- _Exercise objective_:
Please transcribe every entry below exactly, without including the pictures.

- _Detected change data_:
++++++++
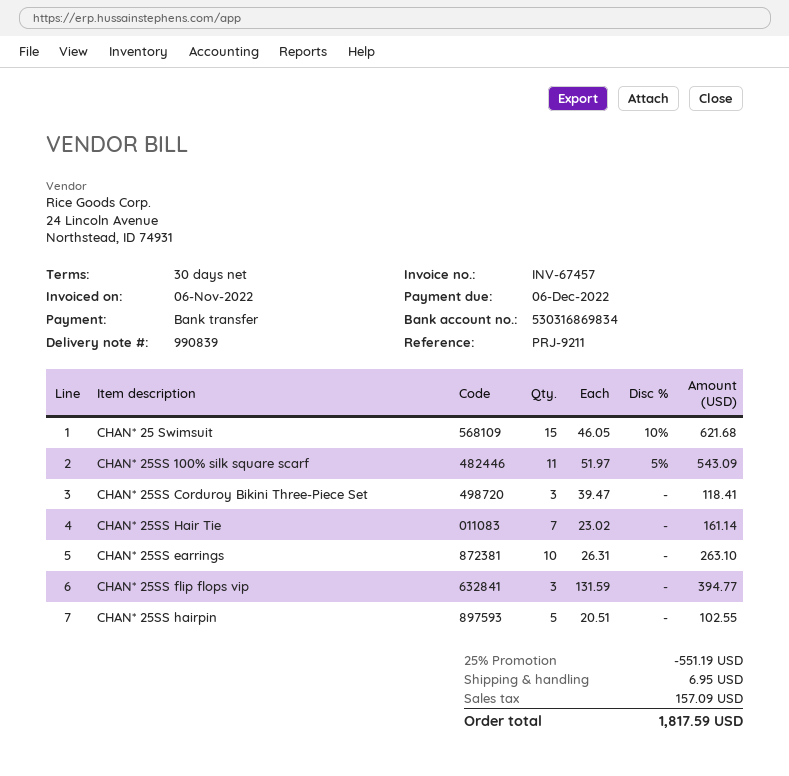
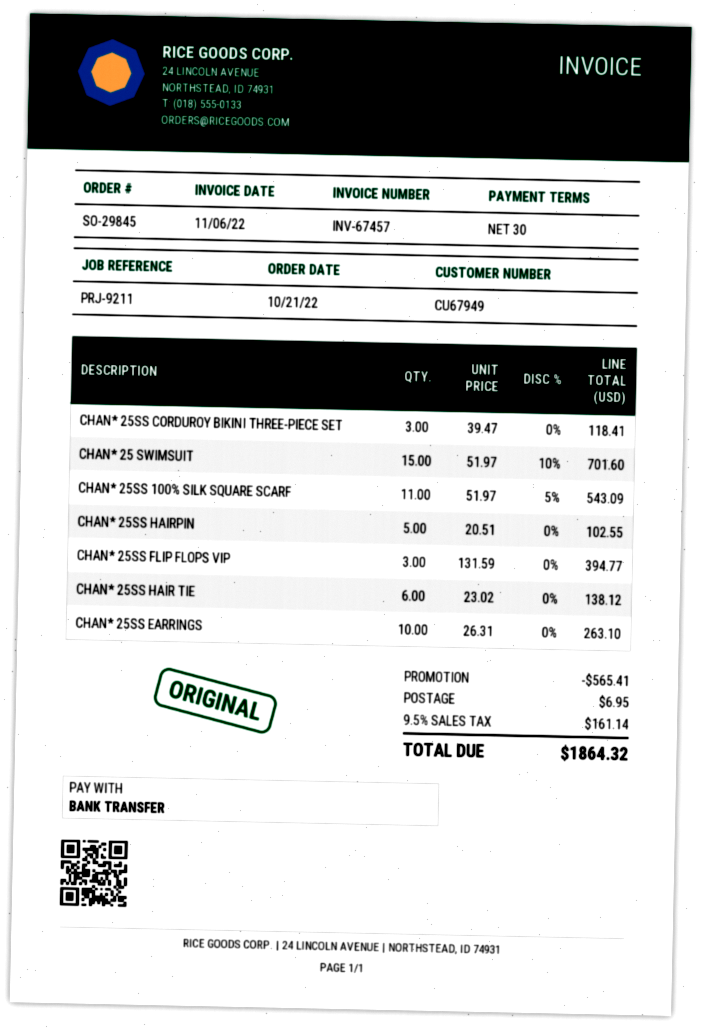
CHAN* 25 Swimsuit: 15 x 46.05 - 10% = 621.68 -> 15 x 51.97 - 10% = 701.60
CHAN* 25SS Hair Tie: 7 x 23.02 = 161.14 -> 6 x 23.02 = 138.12
discount: 551.19 -> 565.41
tax: 157.09 -> 161.14
total: 1817.59 -> 1864.32

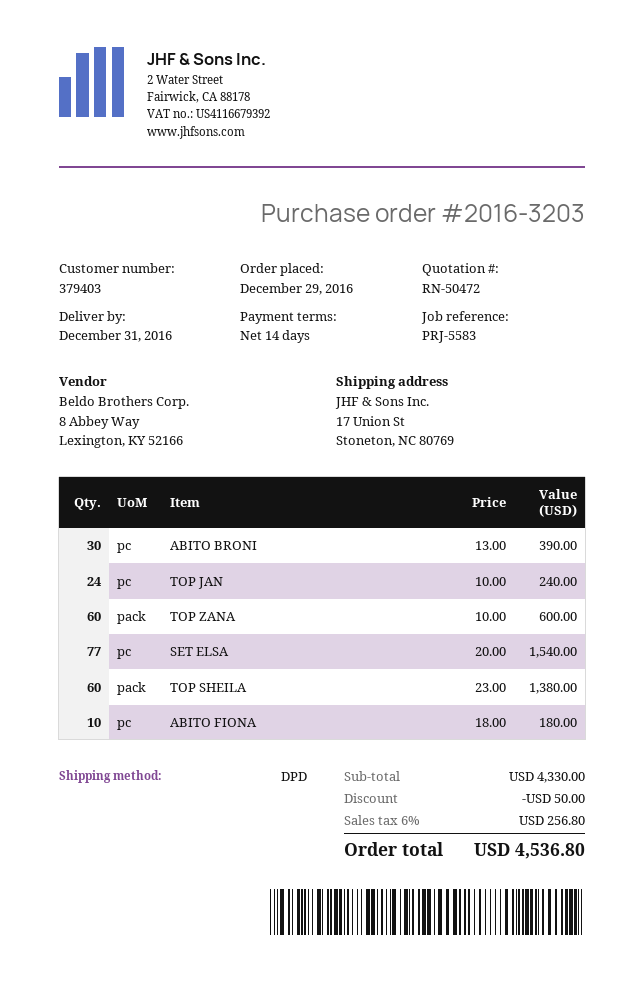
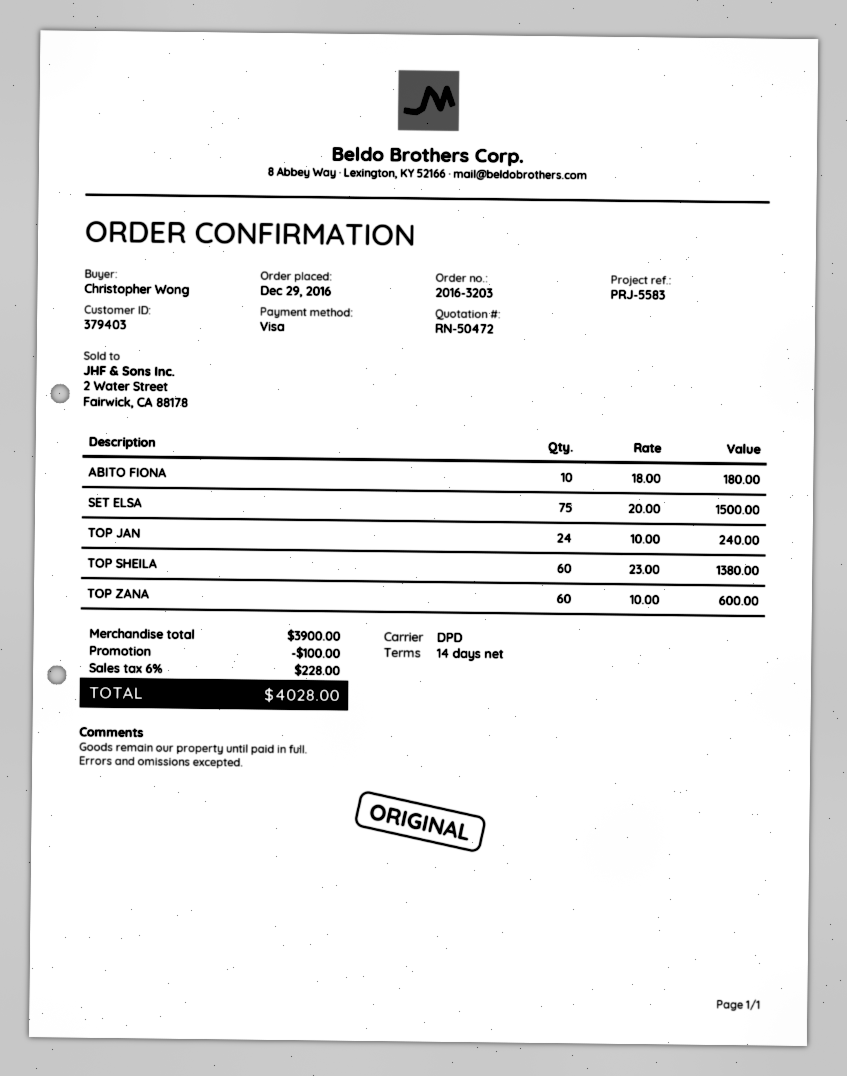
ABITO BRONI: 30 x 13.00 = 390.00 -> none
SET ELSA: 77 x 20.00 = 1540.00 -> 75 x 20.00 = 1500.00
subtotal: 4330.00 -> 3900.00
discount: 50.00 -> 100.00
tax: 6% = 256.80 -> 6% = 228.00
total: 4536.80 -> 4028.00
++++++++
- _Answer area_:
CHAN* 25 Swimsuit: 15 x 46.05 - 10% = 621.68 -> 15 x 51.97 - 10% = 701.60
CHAN* 25SS Hair Tie: 7 x 23.02 = 161.14 -> 6 x 23.02 = 138.12
discount: 551.19 -> 565.41
tax: 157.09 -> 161.14
total: 1817.59 -> 1864.32

ABITO BRONI: 30 x 13.00 = 390.00 -> none
SET ELSA: 77 x 20.00 = 1540.00 -> 75 x 20.00 = 1500.00
subtotal: 4330.00 -> 3900.00
discount: 50.00 -> 100.00
tax: 6% = 256.80 -> 6% = 228.00
total: 4536.80 -> 4028.00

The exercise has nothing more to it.